How to Pass Recursive Return Values? - Let Me Check Your Assembly Code!

Based on the train of thought from the previous article, I wrote two code snippets and put them into Compiler Explorer, compiled with O3, to observe the generated machine code.

I tried my best. Originally wanted to do side-by-side code blocks for comparison, but unfortunately lacking HTML knowledge, couldn’t manage it. Just bear with the text view.

Source Code

pub fn recurse_without_result(arr: &[u8], start: usize, end: usize) -> usize{
  if end <= start { return 0; }
  if arr[start] == arr[end]{
      recurse_without_result(arr, start+1, end-1)
  }
  else{
    std::cmp::min(
      recurse_without_result(arr, start+1, end), 
      recurse_without_result(arr, start, end-1)
    ) + 1
  }
}

pub fn recurse_with_result(arr: &[u8], start: usize, end: usize, ret: usize) -> usize{
  if end <= start { return ret; }
  if arr[start] == arr[end]{
      recurse_with_result(arr, start+1, end-1, ret)
  }
  else{
    std::cmp::min(
      recurse_with_result(arr, start+1, end, ret + 1), 
      recurse_with_result(arr, start, end-1, ret + 1)
    )
  }
}

To simplify the code, this time the array is not using Generics, but directly using u8, which is a byte array.

Analysis of `recurse_without_result` Machine Code

Now let’s analyze line by line the first one, without the return value.

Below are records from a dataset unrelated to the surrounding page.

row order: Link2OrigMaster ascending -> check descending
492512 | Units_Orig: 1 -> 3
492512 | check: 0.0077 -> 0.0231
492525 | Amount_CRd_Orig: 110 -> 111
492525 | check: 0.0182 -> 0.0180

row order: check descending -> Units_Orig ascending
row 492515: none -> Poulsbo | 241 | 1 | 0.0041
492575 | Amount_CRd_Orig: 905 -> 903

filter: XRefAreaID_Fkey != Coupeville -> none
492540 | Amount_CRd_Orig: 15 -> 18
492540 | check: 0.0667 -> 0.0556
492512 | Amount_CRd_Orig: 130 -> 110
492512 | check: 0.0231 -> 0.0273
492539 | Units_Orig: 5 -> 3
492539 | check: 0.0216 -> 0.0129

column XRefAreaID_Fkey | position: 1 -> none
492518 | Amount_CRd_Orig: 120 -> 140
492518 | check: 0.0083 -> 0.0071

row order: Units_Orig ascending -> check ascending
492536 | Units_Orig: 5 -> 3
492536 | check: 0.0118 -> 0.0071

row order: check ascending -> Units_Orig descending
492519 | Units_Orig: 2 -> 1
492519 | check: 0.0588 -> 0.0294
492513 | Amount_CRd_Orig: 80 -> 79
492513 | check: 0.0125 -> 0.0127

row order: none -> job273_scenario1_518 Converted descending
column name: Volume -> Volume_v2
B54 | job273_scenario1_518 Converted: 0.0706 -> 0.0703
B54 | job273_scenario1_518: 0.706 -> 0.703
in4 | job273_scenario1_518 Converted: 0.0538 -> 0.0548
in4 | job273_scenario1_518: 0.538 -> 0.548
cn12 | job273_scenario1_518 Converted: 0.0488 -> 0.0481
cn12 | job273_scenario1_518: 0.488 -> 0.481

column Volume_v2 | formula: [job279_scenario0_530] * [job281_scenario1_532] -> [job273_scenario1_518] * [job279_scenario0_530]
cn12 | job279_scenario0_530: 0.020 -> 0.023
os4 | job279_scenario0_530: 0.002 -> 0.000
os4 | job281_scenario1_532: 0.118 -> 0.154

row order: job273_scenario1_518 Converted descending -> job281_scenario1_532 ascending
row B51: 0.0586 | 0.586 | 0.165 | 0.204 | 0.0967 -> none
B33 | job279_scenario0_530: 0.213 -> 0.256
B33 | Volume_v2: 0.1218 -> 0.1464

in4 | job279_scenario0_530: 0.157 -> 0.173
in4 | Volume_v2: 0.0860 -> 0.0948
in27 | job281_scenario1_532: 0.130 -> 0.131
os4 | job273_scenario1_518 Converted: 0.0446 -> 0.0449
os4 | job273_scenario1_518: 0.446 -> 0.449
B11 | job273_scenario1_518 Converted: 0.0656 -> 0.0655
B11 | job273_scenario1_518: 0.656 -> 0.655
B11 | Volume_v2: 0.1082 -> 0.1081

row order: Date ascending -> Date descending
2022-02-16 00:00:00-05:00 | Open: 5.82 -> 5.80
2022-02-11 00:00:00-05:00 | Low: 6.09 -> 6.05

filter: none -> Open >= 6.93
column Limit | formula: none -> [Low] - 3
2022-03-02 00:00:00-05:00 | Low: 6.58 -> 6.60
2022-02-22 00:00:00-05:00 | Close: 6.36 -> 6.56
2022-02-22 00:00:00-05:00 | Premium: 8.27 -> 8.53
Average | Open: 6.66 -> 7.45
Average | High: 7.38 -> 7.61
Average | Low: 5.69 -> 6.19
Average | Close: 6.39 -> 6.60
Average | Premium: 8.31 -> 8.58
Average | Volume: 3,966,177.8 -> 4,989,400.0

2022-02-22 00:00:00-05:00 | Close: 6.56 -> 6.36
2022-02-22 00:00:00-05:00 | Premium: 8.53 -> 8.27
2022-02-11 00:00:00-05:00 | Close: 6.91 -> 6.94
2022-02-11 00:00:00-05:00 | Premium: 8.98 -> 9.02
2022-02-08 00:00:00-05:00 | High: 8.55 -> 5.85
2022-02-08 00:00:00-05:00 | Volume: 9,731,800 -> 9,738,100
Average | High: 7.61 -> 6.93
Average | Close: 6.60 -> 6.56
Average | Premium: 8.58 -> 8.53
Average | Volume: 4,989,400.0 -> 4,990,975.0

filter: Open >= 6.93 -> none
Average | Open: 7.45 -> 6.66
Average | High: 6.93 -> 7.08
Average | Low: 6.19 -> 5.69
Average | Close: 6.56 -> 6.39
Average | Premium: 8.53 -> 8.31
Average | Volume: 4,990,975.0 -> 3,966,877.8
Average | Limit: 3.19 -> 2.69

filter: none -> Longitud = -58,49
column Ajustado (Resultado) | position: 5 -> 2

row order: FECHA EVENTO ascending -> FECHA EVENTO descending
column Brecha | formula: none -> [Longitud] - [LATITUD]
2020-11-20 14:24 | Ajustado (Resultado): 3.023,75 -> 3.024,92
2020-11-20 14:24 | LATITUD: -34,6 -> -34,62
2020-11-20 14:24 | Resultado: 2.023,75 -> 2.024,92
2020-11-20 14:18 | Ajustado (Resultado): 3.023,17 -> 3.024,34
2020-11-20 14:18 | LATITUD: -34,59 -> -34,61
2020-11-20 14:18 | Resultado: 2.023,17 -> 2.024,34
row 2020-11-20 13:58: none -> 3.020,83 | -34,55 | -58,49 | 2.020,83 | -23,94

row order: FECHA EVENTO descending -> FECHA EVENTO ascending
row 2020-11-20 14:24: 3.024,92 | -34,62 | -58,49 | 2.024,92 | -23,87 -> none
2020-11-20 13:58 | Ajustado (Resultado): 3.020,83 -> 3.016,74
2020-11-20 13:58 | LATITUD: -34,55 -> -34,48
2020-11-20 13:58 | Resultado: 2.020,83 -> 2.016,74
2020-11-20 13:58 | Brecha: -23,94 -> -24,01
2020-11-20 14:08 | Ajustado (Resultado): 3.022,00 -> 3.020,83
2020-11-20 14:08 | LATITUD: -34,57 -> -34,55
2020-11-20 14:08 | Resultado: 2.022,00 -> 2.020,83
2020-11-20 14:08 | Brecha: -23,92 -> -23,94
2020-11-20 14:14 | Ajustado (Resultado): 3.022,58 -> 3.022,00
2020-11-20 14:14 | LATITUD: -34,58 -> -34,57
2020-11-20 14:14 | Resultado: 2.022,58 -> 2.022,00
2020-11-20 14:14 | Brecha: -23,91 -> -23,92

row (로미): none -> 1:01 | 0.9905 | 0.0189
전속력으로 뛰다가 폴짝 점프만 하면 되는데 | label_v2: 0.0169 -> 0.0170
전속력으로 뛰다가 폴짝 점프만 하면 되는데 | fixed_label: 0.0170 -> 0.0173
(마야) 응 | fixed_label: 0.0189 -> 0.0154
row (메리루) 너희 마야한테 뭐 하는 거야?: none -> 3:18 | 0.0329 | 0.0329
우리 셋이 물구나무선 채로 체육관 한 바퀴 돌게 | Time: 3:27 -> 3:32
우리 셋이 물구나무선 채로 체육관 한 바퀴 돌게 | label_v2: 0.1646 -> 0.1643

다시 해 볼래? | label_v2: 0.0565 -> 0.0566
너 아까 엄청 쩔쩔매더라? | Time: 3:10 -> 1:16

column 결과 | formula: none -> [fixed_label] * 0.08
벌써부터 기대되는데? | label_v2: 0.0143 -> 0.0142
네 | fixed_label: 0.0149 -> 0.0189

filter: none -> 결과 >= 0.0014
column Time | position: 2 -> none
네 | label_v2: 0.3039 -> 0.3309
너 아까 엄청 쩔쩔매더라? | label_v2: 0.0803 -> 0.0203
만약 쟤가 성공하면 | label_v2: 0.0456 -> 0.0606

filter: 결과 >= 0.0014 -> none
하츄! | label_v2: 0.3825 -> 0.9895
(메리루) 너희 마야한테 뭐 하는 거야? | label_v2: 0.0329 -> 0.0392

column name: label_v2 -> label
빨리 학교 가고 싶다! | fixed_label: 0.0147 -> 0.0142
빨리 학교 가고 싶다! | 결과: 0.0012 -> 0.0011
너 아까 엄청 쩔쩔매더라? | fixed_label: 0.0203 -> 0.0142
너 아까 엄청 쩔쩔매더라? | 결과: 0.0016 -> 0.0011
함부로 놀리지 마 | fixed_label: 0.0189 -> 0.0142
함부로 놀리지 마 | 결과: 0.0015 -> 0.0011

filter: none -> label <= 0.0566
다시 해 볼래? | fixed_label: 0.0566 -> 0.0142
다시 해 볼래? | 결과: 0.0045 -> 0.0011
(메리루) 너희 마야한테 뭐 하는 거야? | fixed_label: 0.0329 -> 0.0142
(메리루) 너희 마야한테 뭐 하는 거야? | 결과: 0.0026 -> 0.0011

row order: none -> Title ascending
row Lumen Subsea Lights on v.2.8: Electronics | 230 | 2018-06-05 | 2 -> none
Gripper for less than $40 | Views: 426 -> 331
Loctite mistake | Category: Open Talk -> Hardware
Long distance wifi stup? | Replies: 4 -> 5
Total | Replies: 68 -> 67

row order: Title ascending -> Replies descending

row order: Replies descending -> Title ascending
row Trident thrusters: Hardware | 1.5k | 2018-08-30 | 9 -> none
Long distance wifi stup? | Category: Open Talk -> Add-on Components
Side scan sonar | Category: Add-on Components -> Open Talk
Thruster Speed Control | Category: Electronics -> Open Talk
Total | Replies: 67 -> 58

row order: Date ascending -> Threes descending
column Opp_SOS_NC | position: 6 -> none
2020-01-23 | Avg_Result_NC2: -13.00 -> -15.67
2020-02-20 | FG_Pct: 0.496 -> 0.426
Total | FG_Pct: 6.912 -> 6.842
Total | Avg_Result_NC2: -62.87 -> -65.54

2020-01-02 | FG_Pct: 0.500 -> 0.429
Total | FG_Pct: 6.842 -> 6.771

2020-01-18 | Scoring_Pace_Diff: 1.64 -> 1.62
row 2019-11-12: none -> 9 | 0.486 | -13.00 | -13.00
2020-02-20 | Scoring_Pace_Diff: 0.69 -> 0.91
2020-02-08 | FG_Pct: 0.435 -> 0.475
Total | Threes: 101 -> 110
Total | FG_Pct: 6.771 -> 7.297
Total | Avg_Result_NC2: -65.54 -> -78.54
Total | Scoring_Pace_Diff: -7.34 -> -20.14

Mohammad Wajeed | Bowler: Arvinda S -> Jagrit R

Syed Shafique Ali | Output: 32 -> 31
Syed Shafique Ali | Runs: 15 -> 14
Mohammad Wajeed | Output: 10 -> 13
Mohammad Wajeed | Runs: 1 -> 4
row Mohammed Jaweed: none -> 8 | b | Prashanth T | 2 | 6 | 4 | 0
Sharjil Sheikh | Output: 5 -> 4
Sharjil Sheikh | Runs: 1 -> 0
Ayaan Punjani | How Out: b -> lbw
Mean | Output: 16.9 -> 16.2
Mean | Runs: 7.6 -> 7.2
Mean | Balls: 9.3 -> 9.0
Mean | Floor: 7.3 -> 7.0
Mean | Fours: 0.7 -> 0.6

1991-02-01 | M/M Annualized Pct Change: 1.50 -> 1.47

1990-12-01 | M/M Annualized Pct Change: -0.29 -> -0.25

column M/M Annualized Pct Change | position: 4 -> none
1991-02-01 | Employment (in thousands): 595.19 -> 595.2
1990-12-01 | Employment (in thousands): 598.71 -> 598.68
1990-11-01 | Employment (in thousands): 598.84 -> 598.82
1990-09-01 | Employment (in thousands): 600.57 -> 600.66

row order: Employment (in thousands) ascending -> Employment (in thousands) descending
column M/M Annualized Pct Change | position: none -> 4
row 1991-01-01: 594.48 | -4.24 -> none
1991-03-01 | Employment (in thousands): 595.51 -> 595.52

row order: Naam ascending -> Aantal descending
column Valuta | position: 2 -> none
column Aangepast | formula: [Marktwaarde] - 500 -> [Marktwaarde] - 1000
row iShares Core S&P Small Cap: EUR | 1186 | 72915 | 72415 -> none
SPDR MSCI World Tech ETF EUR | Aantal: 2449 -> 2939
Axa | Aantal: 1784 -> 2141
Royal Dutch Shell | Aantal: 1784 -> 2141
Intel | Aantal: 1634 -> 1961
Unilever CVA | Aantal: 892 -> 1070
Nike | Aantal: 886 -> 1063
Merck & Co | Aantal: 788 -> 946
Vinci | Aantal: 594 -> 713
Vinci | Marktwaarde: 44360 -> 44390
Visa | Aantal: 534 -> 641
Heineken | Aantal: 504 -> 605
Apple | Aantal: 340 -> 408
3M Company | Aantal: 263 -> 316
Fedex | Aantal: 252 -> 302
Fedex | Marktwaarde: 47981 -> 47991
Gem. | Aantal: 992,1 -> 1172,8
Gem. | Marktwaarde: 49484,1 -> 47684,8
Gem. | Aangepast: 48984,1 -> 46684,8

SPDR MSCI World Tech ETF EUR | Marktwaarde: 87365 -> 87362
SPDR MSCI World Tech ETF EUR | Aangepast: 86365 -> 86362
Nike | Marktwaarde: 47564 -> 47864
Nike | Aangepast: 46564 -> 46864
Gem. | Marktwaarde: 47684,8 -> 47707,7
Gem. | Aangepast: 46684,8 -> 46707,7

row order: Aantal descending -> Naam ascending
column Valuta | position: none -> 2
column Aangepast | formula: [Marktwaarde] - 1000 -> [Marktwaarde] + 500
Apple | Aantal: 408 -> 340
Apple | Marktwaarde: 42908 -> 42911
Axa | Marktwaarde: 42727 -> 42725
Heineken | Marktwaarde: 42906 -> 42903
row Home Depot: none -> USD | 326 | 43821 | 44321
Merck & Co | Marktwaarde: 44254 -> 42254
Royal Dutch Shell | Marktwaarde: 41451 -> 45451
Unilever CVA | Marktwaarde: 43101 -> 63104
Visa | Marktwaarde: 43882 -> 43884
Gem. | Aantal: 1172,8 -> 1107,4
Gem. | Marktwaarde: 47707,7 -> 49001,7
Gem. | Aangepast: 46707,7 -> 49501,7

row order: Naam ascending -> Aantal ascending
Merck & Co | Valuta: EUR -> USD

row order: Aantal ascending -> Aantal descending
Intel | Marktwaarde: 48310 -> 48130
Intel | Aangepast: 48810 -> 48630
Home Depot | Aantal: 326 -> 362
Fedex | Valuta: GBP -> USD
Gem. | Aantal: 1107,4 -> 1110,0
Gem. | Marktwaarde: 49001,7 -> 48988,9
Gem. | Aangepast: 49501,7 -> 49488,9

First Section (base case section)

Corresponding to if end <= start { return 0; }

example::recurse_without_result:
  ; Linux calling convention - Save Callee Saved Registers
  ; Store these registers in the stack
  pushq   %rbp
  pushq   %r15
  pushq   %r14
  pushq   %r13
  pushq   %r12
  pushq   %rbx
  pushq   %rax
  ;%rcx = end
  ;%rdx = start
  ;In this assembly, you can understand it as if %rcx <= %rdx { goto .LBB0_1; } corresponding to the first line in the source code
  cmpq    %rdx, %rcx
  jbe     .LBB0_1 ; Jump to .LBB0_1, will reset %r14 to zero and return %r14, as seen in the code block below

  ;Initialize the registers
  movq    %rcx, %rbx ; %rbx = end
  ; Rust stores Slice as a fat pointer, saving the length and a pointer to the first item
  movq    %rsi, %r15 ; %r15 = arr.len 
  movq    %rdi, %r12 ; %r12 = &arr
  xorl    %r14d, %r14d ; %r14 = 0
  movq    %rdx, %r13 ; %r13 = start

The jump target .LBB0_1

.LBB0_1:
  xorl    %r14d, %r14d ; %r14 = 0
  jmp     .LBB0_7 ; Jump to .LBB0_7, this block of code is for function return, explained below, for now just understand it as returning 0

Second Section (tail recursion section)

Corresponding to if arr[start] == arr[end]{ return recurse_without_result(arr, start+1, end-1); }

.LBB0_3:
  cmpq    %r15, %r13
  jae     .LBB0_9
  ; If %r13 >= %r15 { goto .LBB0_9; } This section actually jumps to panic code, which Rust uses to protect array index within its length range (preventing Index Out Of Range Error)
  ; Just a note, in Rust, unsafe code can optimize out these bound checks
  cmpq    %r15, %rbx
  jae     .LBB0_10
  ; If %rbx > %r15 { goto .LBB0_10; } Also jumps to panic, similar to the previous one, indicates array slice bound checking, as we need to access these two array indexes
  movzbl  (%r12, %r13), %ecx ; %ecx = arr[%r13]
  leaq    1(%r13), %rax ; %rax = 1 + %r13
  cmpb    (%r12, %rbx), %cl ; %cl is the same register as %ecx, holding the same byte
  jne     .LBB0_6
  ; If %ecx != arr[%rbx] { goto .LBB0_6; } Below you can see, it jumps to the recursive code
  addq    $-1, %rbx ; %rbx -= 1
  movq    %rax, %r13 ; %r13 = %rax
  cmpq    %rax, %rbx
  ja      .LBB0_3 ; If %rbx > %rax { goto .LBB0_3; } 
  jmp     .LBB0_7 ; Jump to .LBB0_7, go to function return code, returns the value in current %r15

You can see, .LBB0_3 implements a while loop, with the condition %rbx > %rax

%rbx decrements by 1 each loop, %rax increments by 1 each loop, corresponding to the end and start in recursion

It’s evident that the compiler has optimized a recursion into a tail recursion, turning it into a loop. So why is this done? Remember the Linux Calling Convention at the beginning; each function call causes a large number of registers to be stored in the stack. By optimizing tail recursion, the stack remains unchanged from start to finish, avoiding additional space consumption and eliminating high time costs of reading data from memory.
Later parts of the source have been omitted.